** INPUT **

*-*-*

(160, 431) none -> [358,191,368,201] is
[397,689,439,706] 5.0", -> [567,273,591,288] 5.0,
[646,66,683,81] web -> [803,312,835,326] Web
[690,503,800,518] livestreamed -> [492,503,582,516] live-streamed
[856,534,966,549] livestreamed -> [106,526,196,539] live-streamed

*-*-*

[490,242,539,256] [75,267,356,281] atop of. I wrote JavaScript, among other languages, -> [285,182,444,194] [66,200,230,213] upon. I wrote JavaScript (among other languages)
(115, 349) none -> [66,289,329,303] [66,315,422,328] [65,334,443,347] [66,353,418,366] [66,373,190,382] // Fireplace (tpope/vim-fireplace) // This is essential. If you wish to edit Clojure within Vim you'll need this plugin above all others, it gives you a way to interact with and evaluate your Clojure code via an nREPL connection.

*-*-*

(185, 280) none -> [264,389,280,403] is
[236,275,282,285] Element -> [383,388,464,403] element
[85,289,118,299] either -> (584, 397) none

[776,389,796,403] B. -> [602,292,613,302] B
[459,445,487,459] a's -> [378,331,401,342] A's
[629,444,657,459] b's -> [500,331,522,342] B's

*-*-*

For each line in the records that holds "livestreamed", show that line as it stands.

** ANSWER BOX **
[690,503,800,518] livestreamed -> [492,503,582,516] live-streamed
[856,534,966,549] livestreamed -> [106,526,196,539] live-streamed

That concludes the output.